Problem statement
Find every line in the entries that holds the string "direction" and report it.

------ Available records ------

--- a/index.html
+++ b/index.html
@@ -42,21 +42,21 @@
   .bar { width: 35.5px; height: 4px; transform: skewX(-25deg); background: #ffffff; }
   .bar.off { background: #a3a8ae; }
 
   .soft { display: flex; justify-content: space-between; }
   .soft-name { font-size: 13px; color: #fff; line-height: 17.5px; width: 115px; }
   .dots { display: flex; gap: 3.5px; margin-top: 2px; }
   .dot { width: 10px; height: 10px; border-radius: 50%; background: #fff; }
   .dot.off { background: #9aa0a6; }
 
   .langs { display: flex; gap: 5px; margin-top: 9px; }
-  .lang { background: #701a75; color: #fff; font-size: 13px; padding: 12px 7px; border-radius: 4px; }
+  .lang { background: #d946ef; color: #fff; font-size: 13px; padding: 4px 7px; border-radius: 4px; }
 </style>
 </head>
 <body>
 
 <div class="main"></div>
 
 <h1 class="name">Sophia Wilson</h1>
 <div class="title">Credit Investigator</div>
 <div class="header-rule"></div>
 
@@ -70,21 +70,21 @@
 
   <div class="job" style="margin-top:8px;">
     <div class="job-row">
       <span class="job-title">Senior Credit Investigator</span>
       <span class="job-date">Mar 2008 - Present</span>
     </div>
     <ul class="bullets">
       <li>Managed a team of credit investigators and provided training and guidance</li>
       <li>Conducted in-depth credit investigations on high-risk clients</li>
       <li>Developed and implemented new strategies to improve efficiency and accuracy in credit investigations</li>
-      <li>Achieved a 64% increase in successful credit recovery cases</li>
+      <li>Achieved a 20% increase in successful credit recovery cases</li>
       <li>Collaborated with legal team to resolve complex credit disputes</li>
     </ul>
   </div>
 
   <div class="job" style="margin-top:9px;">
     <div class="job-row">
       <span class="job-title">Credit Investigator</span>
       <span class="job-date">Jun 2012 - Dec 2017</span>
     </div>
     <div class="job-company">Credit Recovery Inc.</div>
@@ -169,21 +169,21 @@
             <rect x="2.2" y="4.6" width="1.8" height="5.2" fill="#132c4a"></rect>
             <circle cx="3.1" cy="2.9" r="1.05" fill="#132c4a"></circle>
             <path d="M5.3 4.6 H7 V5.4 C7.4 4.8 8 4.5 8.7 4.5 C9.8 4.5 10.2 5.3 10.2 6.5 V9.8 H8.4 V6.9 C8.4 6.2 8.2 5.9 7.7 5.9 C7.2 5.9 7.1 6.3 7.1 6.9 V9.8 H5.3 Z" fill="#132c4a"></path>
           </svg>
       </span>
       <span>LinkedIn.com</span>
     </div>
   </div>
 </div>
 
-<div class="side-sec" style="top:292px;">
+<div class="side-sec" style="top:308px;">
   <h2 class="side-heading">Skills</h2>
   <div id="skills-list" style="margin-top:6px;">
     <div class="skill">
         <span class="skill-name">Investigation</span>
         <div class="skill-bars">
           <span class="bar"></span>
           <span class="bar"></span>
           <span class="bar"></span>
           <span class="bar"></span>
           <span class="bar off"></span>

------
------ Available records ------

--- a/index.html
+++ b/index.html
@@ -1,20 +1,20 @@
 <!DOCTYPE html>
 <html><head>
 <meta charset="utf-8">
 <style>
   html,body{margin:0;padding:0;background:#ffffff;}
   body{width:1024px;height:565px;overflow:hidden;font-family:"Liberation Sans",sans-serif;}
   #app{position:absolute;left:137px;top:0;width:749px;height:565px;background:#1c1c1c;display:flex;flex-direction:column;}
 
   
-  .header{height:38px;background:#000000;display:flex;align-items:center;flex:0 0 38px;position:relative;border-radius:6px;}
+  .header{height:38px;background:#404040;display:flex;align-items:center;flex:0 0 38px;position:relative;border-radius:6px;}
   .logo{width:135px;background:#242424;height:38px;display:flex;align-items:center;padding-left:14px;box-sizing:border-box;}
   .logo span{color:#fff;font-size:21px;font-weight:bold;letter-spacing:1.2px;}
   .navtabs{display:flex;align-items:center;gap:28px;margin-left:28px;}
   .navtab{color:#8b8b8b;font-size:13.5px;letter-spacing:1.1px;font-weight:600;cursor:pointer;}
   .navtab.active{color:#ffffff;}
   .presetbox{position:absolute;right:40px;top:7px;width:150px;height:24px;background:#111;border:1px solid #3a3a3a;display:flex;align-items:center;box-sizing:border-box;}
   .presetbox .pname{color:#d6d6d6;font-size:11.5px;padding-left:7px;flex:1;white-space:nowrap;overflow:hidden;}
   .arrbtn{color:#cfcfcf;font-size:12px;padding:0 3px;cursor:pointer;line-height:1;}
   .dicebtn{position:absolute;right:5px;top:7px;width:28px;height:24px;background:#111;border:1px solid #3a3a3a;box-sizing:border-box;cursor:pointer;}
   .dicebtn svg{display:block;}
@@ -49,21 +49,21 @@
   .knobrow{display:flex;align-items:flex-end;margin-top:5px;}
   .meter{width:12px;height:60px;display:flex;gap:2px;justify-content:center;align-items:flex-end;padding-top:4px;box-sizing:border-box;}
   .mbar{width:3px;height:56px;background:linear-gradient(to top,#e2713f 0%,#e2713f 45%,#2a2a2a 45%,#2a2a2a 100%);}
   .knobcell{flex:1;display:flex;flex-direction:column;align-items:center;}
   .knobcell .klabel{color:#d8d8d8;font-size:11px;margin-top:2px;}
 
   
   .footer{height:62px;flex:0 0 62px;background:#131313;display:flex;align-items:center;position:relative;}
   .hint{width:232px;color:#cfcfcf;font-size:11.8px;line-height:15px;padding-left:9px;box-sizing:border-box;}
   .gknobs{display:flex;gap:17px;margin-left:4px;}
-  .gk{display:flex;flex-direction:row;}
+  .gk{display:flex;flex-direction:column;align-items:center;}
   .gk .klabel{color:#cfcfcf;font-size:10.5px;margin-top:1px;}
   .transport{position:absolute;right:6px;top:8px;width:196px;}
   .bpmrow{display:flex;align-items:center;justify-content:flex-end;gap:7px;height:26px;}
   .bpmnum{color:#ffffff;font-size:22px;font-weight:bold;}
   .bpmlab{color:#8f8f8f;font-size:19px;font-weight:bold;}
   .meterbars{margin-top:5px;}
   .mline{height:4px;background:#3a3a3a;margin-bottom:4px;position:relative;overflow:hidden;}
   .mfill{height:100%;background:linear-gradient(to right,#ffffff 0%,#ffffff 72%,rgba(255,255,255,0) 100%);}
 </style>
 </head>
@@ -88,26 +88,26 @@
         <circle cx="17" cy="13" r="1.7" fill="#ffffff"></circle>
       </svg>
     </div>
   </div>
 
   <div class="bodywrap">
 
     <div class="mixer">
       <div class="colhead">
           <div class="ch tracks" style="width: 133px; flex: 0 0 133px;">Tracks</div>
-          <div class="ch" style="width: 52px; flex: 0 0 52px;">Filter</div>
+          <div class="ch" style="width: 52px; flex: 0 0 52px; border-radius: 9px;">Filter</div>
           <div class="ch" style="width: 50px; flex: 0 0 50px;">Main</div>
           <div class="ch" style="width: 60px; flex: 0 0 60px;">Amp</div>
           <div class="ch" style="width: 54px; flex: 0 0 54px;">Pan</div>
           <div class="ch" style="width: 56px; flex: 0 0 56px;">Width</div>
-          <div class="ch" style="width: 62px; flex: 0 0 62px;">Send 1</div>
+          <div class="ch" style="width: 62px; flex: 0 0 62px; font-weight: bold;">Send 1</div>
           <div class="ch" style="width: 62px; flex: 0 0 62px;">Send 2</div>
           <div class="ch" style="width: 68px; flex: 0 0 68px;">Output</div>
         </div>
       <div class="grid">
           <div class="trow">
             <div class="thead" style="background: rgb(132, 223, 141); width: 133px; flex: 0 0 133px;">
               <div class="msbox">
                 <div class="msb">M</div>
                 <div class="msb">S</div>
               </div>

------
------ Available records ------

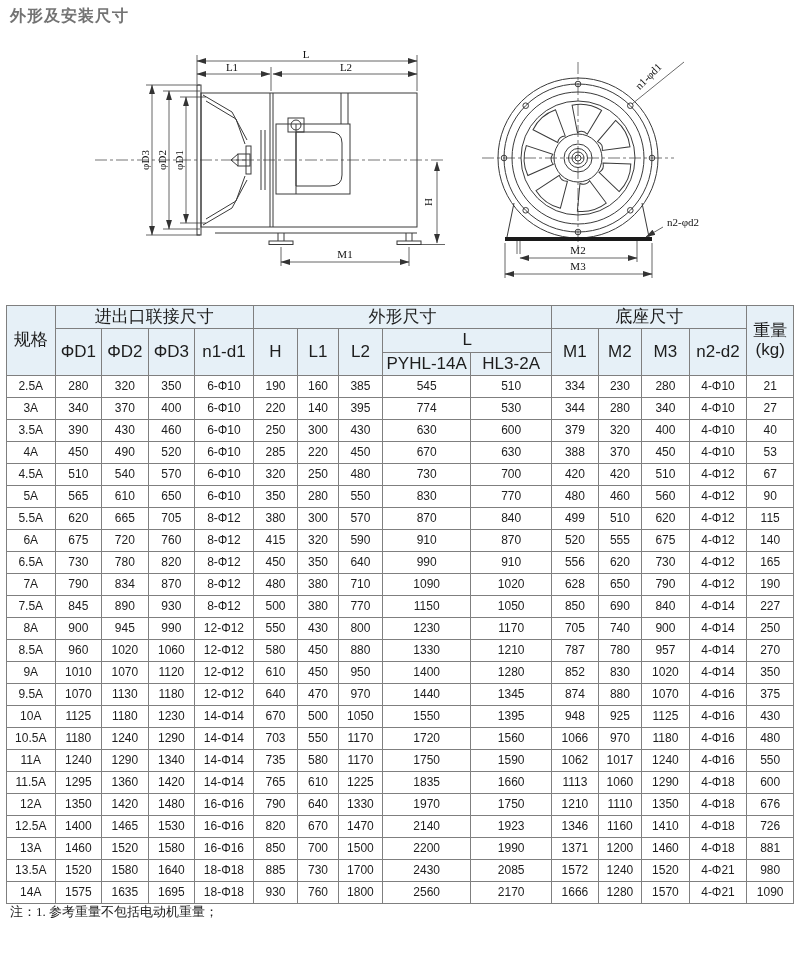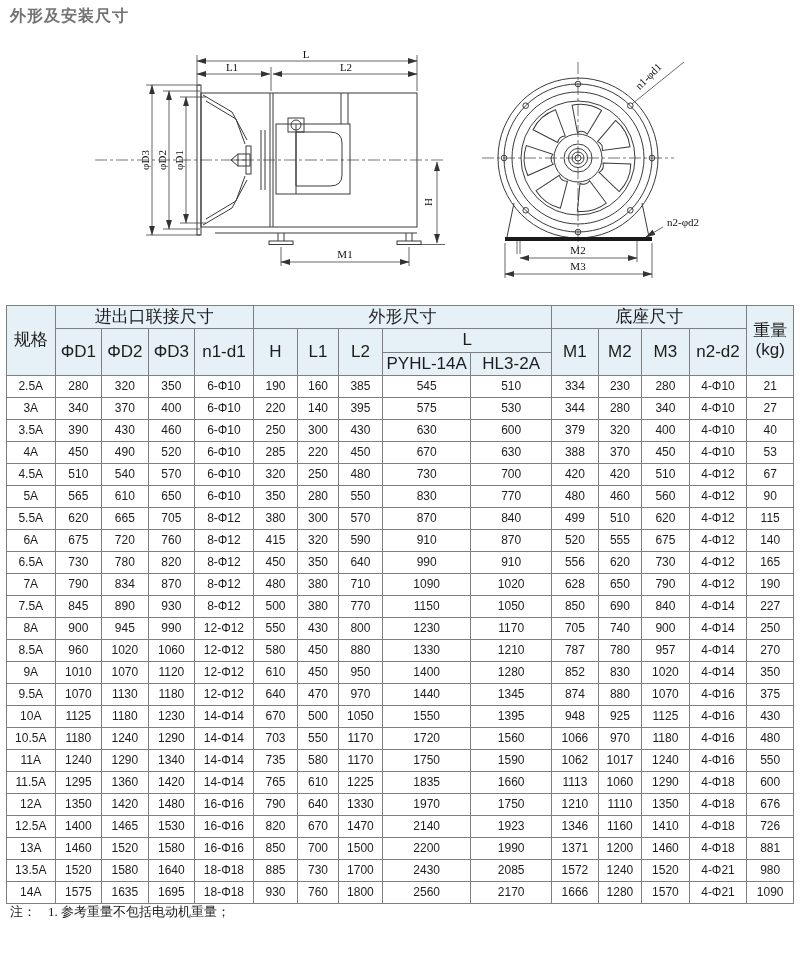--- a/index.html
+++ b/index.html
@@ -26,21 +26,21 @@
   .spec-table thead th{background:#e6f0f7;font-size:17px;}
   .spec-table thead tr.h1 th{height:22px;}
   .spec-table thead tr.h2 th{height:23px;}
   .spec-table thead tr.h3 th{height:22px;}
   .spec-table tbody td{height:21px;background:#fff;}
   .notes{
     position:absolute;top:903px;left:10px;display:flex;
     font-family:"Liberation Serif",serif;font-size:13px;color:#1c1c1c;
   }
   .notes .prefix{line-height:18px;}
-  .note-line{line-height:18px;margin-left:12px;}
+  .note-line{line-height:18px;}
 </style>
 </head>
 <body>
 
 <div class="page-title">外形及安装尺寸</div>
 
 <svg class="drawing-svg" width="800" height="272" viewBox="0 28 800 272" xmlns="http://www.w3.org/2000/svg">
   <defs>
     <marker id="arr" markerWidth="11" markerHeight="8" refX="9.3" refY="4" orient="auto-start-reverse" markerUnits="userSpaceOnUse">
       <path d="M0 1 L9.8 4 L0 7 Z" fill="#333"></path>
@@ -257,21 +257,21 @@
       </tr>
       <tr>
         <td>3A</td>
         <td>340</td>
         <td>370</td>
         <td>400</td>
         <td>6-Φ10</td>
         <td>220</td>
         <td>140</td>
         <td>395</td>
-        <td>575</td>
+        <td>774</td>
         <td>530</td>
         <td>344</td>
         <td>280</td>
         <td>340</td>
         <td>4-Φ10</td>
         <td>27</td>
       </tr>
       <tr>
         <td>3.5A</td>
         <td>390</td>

------

Exercise answer
   #app{position:absolute;left:137px;top:0;width:749px;height:565px;background:#1c1c1c;display:flex;flex-direction:column;}
   .knobcell{flex:1;display:flex;flex-direction:column;align-items:center;}
-  .gk{display:flex;flex-direction:row;}
+  .gk{display:flex;flex-direction:column;align-items:center;}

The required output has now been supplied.